Class of ’97: Porsche Kong thinks mainland Chinese support can help Hong Kong businesses develop
Porsche Kong lived for 18 years in Sham Shui Po and still goes back to see the stall owners who watched him grow up. He believes Hong Kong will face competition from cities like Shanghai and social unrest if the government doesn’t respond to public opinions
Meet the class of ’97, born the year of the handover. Their childhoods tell the stories of Hong Kong’s first two decades after the return to China. Some remember Sars, others took part in Occupy.

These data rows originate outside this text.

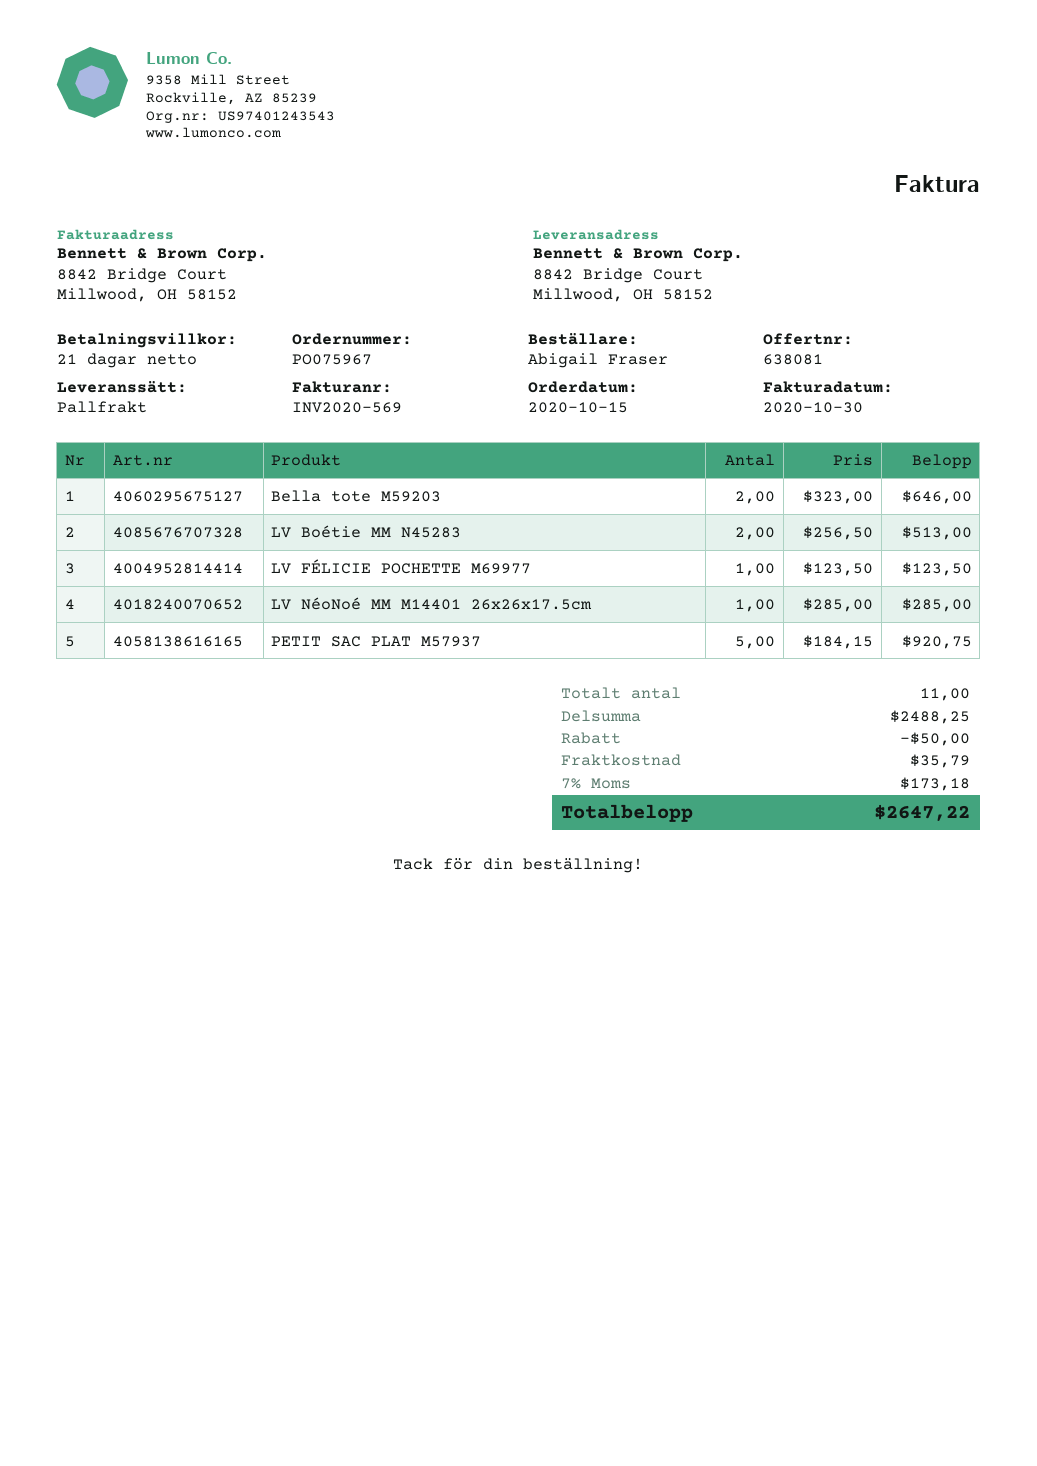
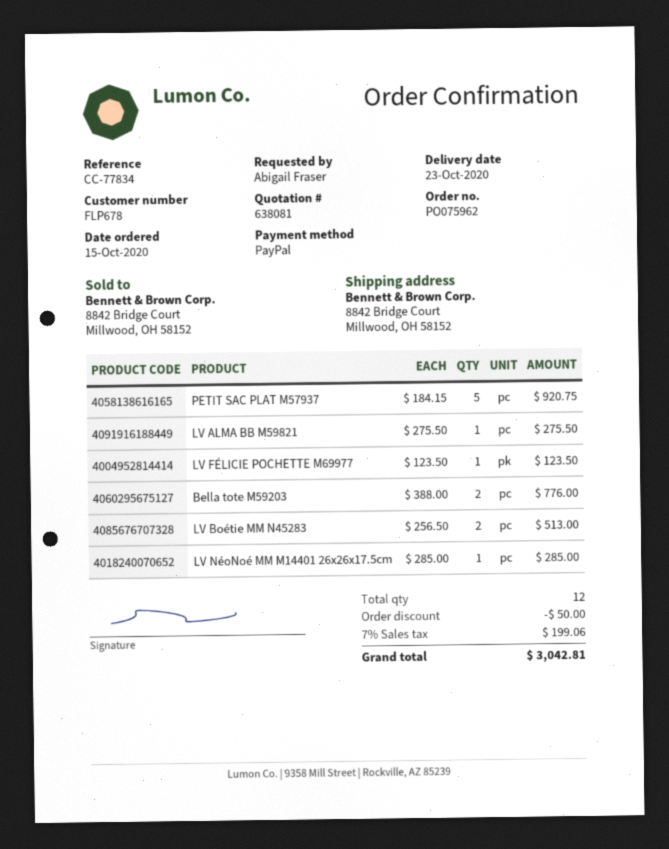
order number: PO075967 -> PO075962
Bella tote M59203: 2 x 323.00 = 646.00 -> 2 x 388.00 = 776.00
LV ALMA BB M59821: none -> 1 x 275.50 = 275.50
total quantity: 11 -> 12
shipping: 35.79 -> none
tax: 7% = 173.18 -> 7% = 199.06
total: 2647.22 -> 3042.81

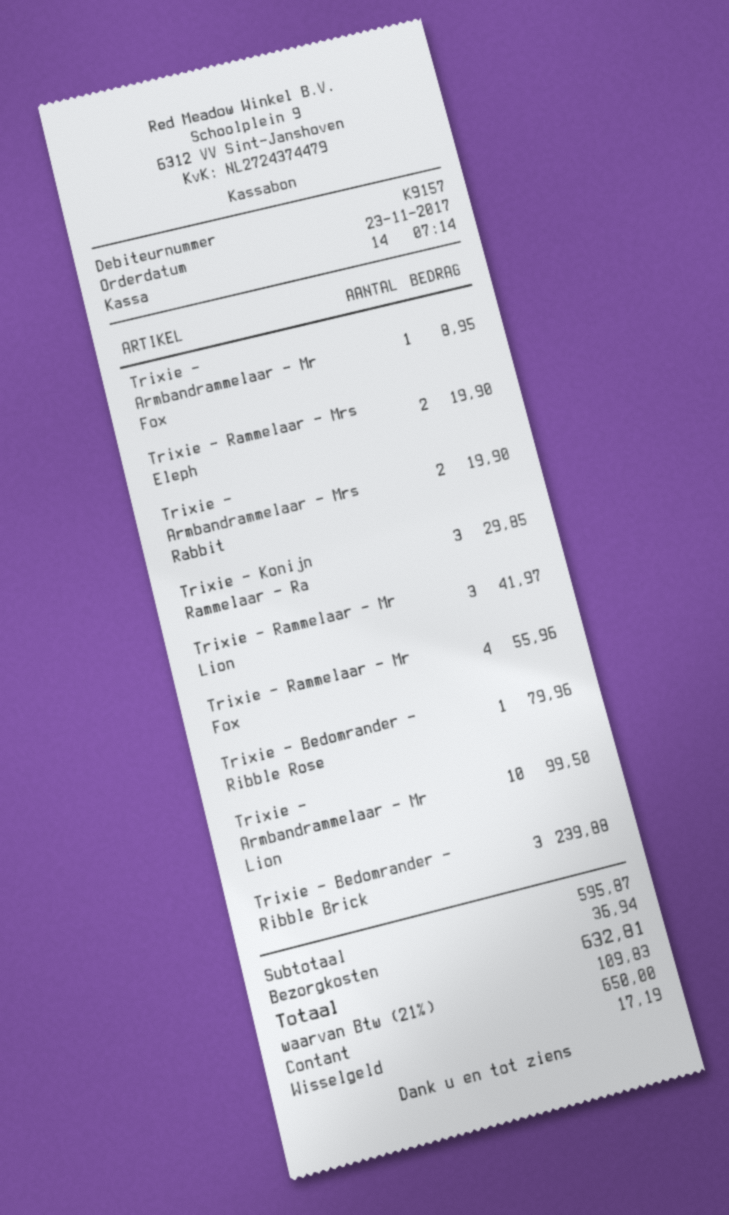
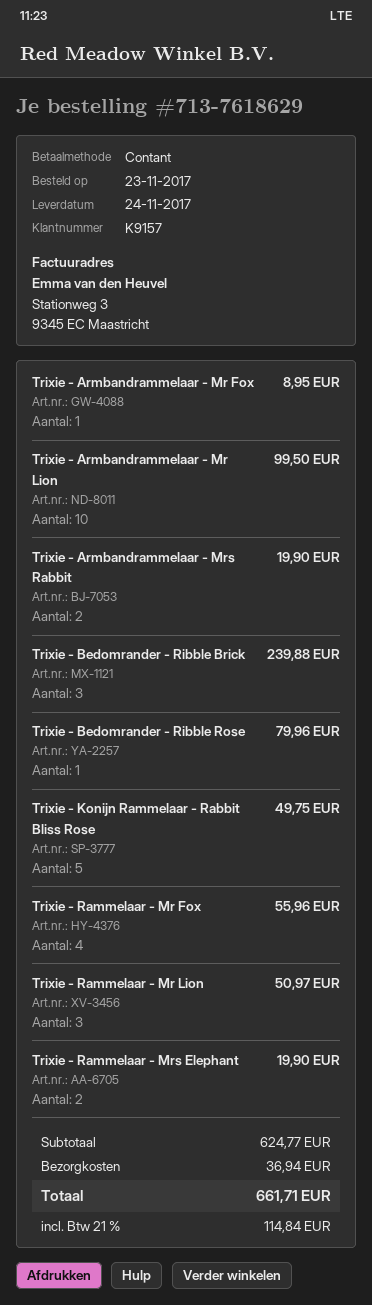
Trixie - Konijn Rammelaar - Ra: 3 for 29.85 -> 5 for 49.75
Trixie - Rammelaar - Mr Lion: 3 for 41.97 -> 3 for 50.97
subtotal: 595.87 -> 624.77
tax: 21% = 109.83 -> 21% = 114.84
total: 632.81 -> 661.71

Now, they’re trying to work out what their future holds – and how Hong Kong’s own uncertain future fits into their plans.
Porsche Kong Pak-yin
“I lived in Sham Shui Po for 18 years. Many of the clothing and toy stall owners have been here since I was born and they watched me as I grew up. My family moved to Sha Tin last year, but I still come back to get street food and buy toys for my nieces.
“My brother gave me the name Porsche because he loves cars. I like it because it sounds like “marble ball” in Cantonese. I’m as active and flexible as marbles.
“My parents work in a Cantonese restaurant owned by my mother’s family. One brother runs a car repair shop and the other is in charge of the restaurant.
“I’m taking a higher diploma course in tourism and hospitality management. I think it is a good thing that Hong Kong became a part of China. It is a small place, and [the market] will become saturated one day. With the support of the mainland, people will have more chances to develop their businesses.”
“I’m worried about the race between Hong Kong and Shanghai. The mainland is developing fast, and Hong Kong may lose its competitiveness. Politics is also a concern. If the government does not respond to public opinions and deal with income inequality, Hong Kong will see more social unrest.”